Resources for seniors
We believe in relationships not transactions
We recognize seniors’ crucial contributions to our communities. They’re our parents, grandparents, mentors, colleagues and neighbours, and we can all play a role in keeping them safe. As a financial institution, CWB has an obligation to help protect seniors from financial abuse, fraud and scams. We do this through establishing genuine, caring and lasting relationships. We’re invested in you. And supporting your financial well being is our top priority.
We offer seniors exclusive products, trusted advice and helpful resources that support your financial needs today and help safeguard you for tomorrow.
Gold Leaf PLUS Account
The golden age of banking
Policies you can rely on and values you can trust
As a member of the Canadian Bankers’ Association, CWB adheres to the voluntary Code of Conduct for the Delivery of Banking Services to Seniors. The code sets out principles that apply to banks when they are delivering banking products and services to Canada’s seniors.
The code provides CWB with a formal structure to ensure our policies and practices continue to meet the diverse needs of seniors and their trusted advisors. As we apply these and other policies across our business you can trust that CWB will be guided by our leading value to put people first.

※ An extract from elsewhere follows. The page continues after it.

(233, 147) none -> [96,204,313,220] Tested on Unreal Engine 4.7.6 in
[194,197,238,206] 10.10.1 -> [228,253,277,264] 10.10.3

Ways to protect your financial wellbeing
If you’re worried about your ability to handle your affairs in the future or want to plan for unforeseen life events, you may want to consider assigning a Power of Attorney or opening a joint account. There are benefits and risks involved with both options. And you should never feel pressured into either.

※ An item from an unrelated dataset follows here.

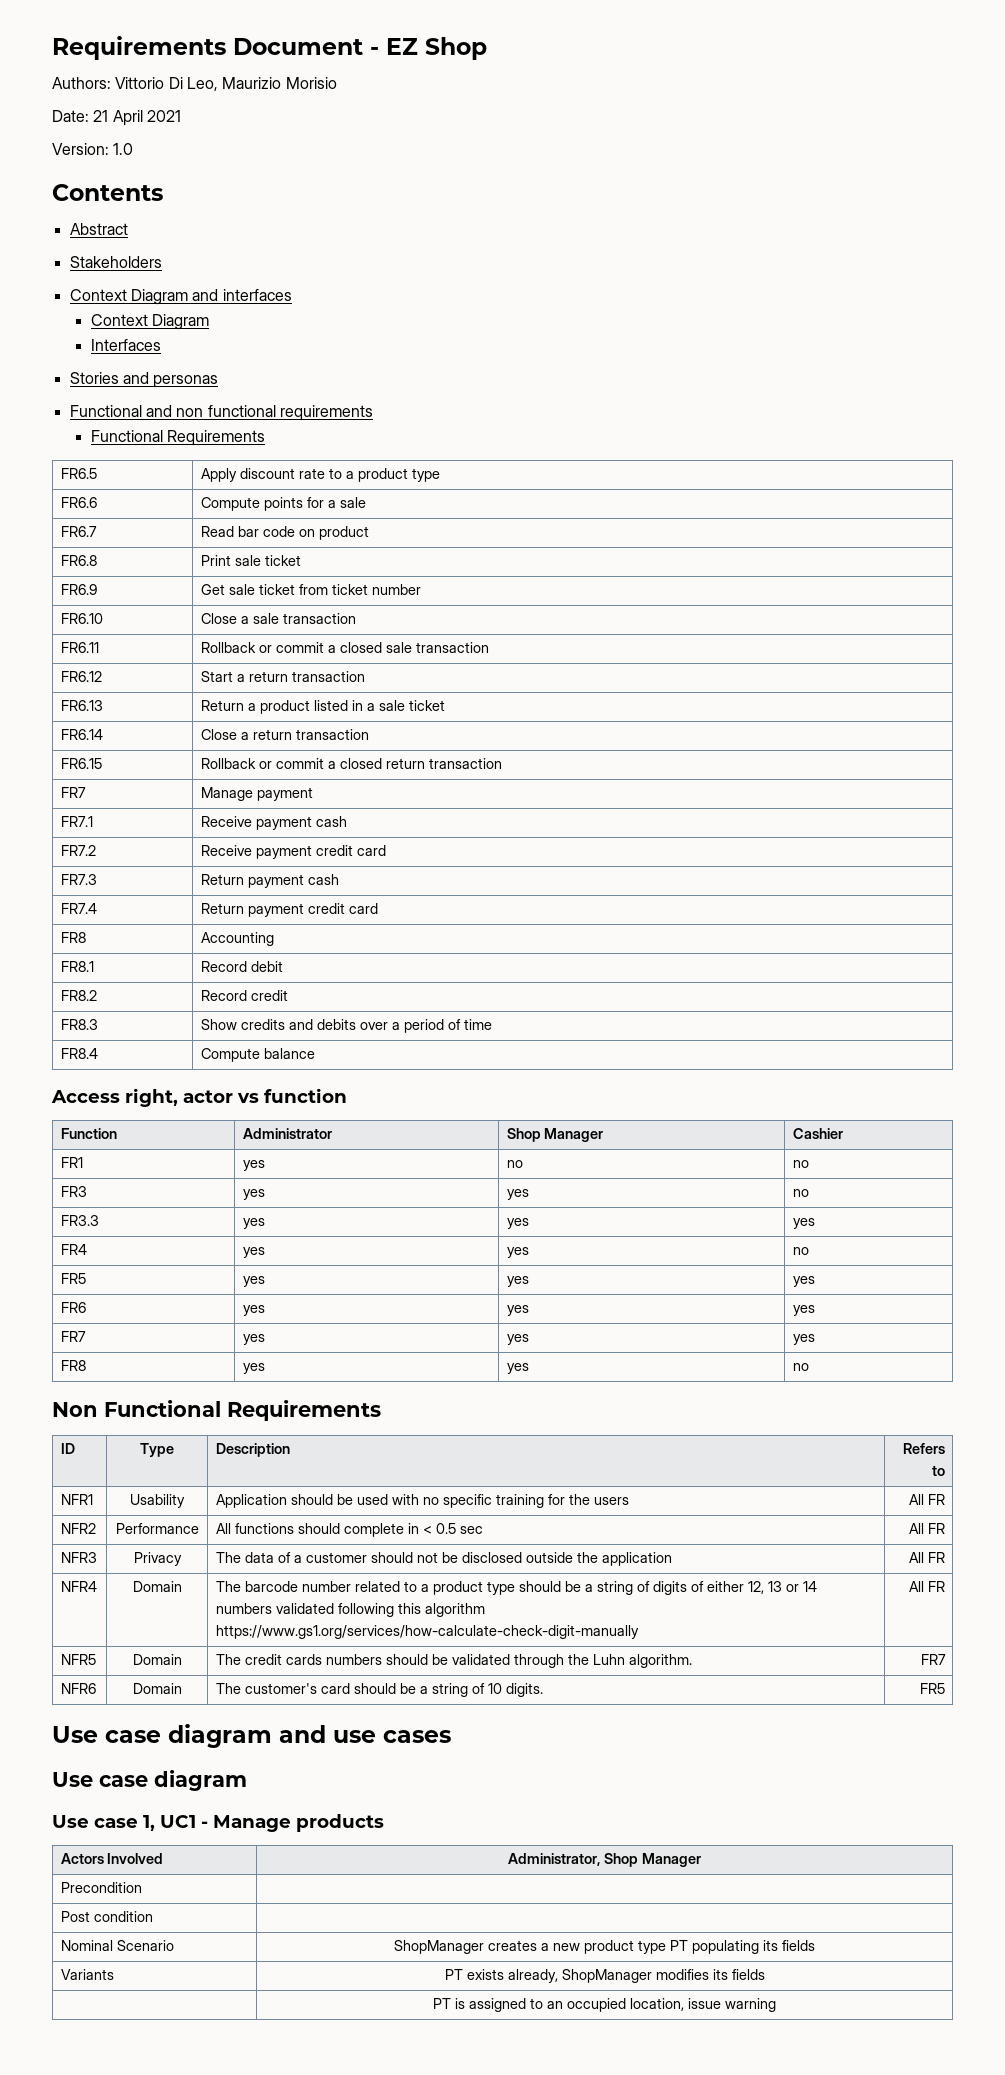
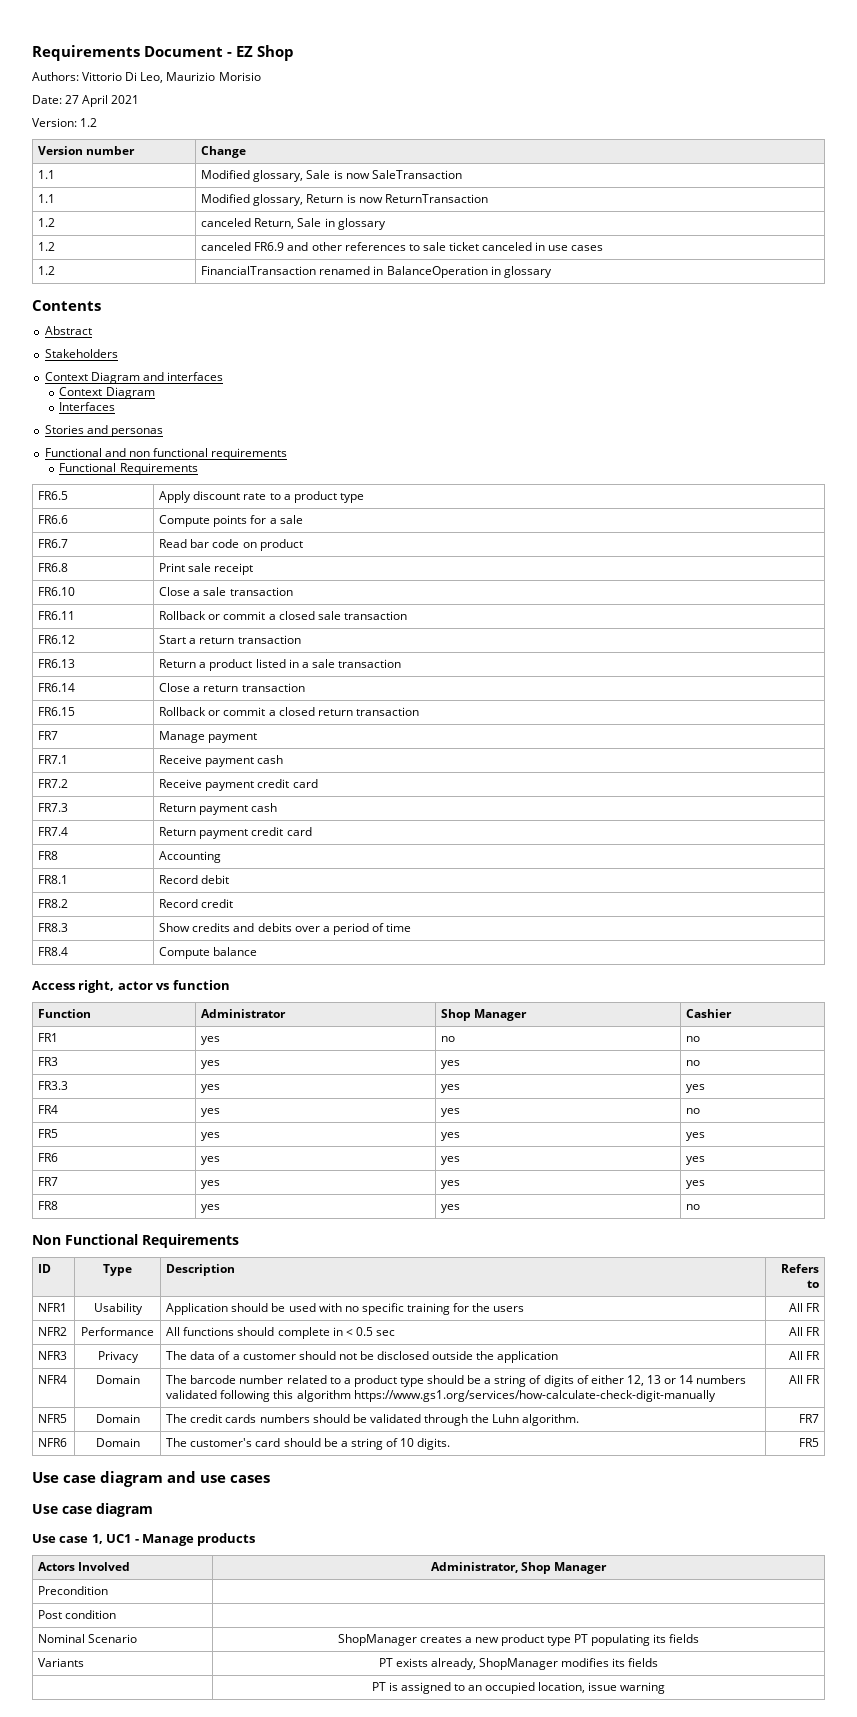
[93,110,109,122] 21 -> [65,95,80,104] 27
[113,143,134,155] 1.0 -> [80,118,98,127] [38,146,136,155] [201,146,247,158] [38,170,56,179] [201,170,462,182] [38,194,56,203] [201,194,488,206] [38,218,56,227] [201,218,386,230] [38,242,56,251] [201,242,604,251] [38,266,56,275] [201,266,552,278] 1.2 // Version number | Change // 1.1 | Modified glossary, Sale is now SaleTransaction // 1.1 | Modified glossary, Return is now ReturnTransaction // 1.2 | canceled Return, Sale in glossary // 1.2 | canceled FR6.9 and other references to sale ticket canceled in use cases // 1.2 | FinancialTransaction renamed in BalanceOperation in glossary
[264,555,301,566] [60,584,97,595] [200,584,421,595] ticket // FR6.9 | Get sale ticket from ticket number -> [214,563,254,575] receipt
[408,700,445,711] ticket -> [337,659,401,668] transaction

A Power of Attorney is a legal document you sign to appoint another person or people to act on your behalf and in your name. The individual(s) you appoint is called the “attorney” but the person does not need to be a lawyer. You control how many or how few activities that individual can manage—such as paying your bills, managing your legal matters or the full administration of your financial affairs. You can obtain a Power of Attorney document from a legal professional or other sources. CWB also has a Power of Attorney form that is limited to your transactions with us. If you are considering this option, we recommend speaking with a legal advisor to ensure there are no conflicts and that it’s the right choice for your needs.
Joint bank accounts are owned by two or more individuals and grant each individual equal access to deposit, withdraw and transfer funds, unless stated otherwise. Similarly, both people are responsible for any transactions made on the account. It’s important to fully understand the rules of joint ownership if you’re considering this option.

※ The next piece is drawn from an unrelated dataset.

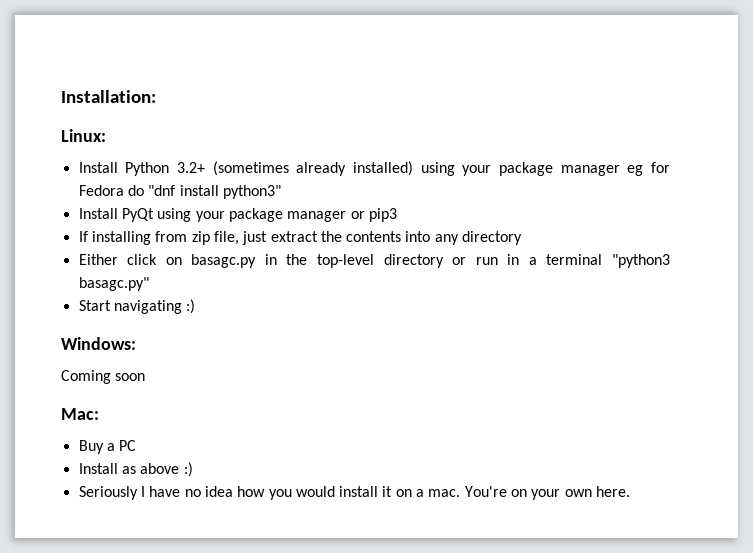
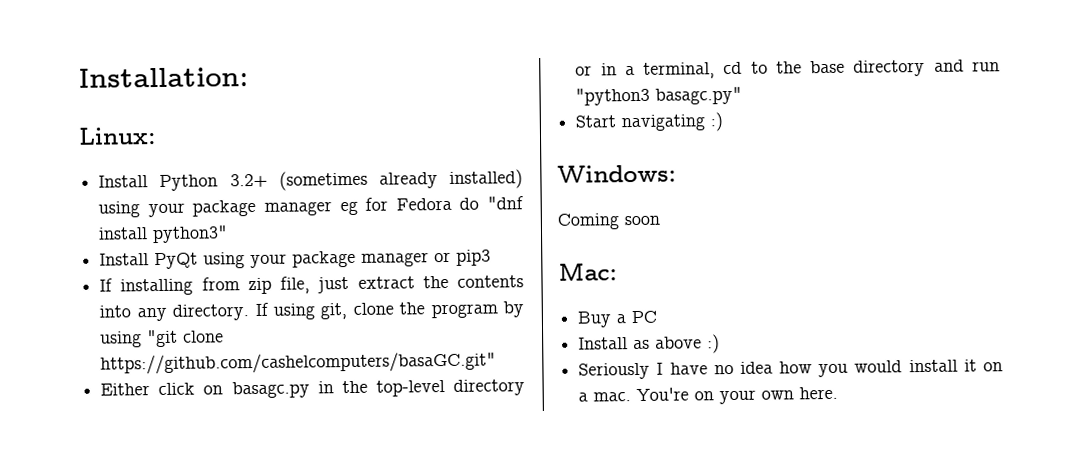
[462,231,523,245] directory -> [172,301,524,321] [100,329,225,348] [100,351,497,375] directory. If using git, clone the program by using "git clone https://github.com/cashelcomputers/basaGC.git"
[475,257,498,265] run -> (593, 70) none
[546,254,603,265] terminal -> [643,59,1000,79] terminal, cd to the base directory and run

To learn more about the benefits and risks associated with Powers of Attorney and Joint Bank Accounts, visit the Government of Canada’s website: What every older Canadian should know about: Powers of attorney (for financial matters and property) and joint bank accounts.
Accessible banking options
Your accessibility needs may vary throughout your life and can change with age. We make it a priority to ensure seniors and people with disabilities have equal access to our programs and services. When it comes to accessibility, we consider everything from the design of our public spaces and products, to how we communicate and share information.
- Banking centres: All CWB banking centres are equipped with automatic doors, wide entranceways, wheelchair accessibility, and various sit-down banking options. Our employees also strive to communicate in whichever way works best for you. We support the use of personal assistive devices, service animals or other support persons as may be needed to access our products, services or facilities.
- Online banking: Many older adults are discovering the benefits and simplicity of online banking. It’s a safe and convenient way to bank, especially if mobility or other health risks are a factor. Speak with a CWB team member to learn more.
- Communication materials: We understand some clients may need alternate formats to our standard printed materials. This may take several forms depending on your needs. Let us know if you require an alternate accessible format for a document.
Protecting yourself from common scams
There are three main ways scammers may target seniors—fraud, email phishing and telephone phishing. “Phishing” is when a scammer poses as a legitimate institution or individual to lure you into providing personal information like a password or banking details. Here are some examples to be aware of:
- Caller ID spoofing scammers can fake the name or number that shows up on your phone’s caller ID to make you think the call is from a trusted source, like a bank or government office.
- Canada Revenue Agency scams are false claims about unpaid balances or an extra refund from CRA that are designed to get your banking details or personal information.
- Fake emergency scams. A con artist may phone, text or email pretending to be a friend, grandchild or other relative in urgent need of money.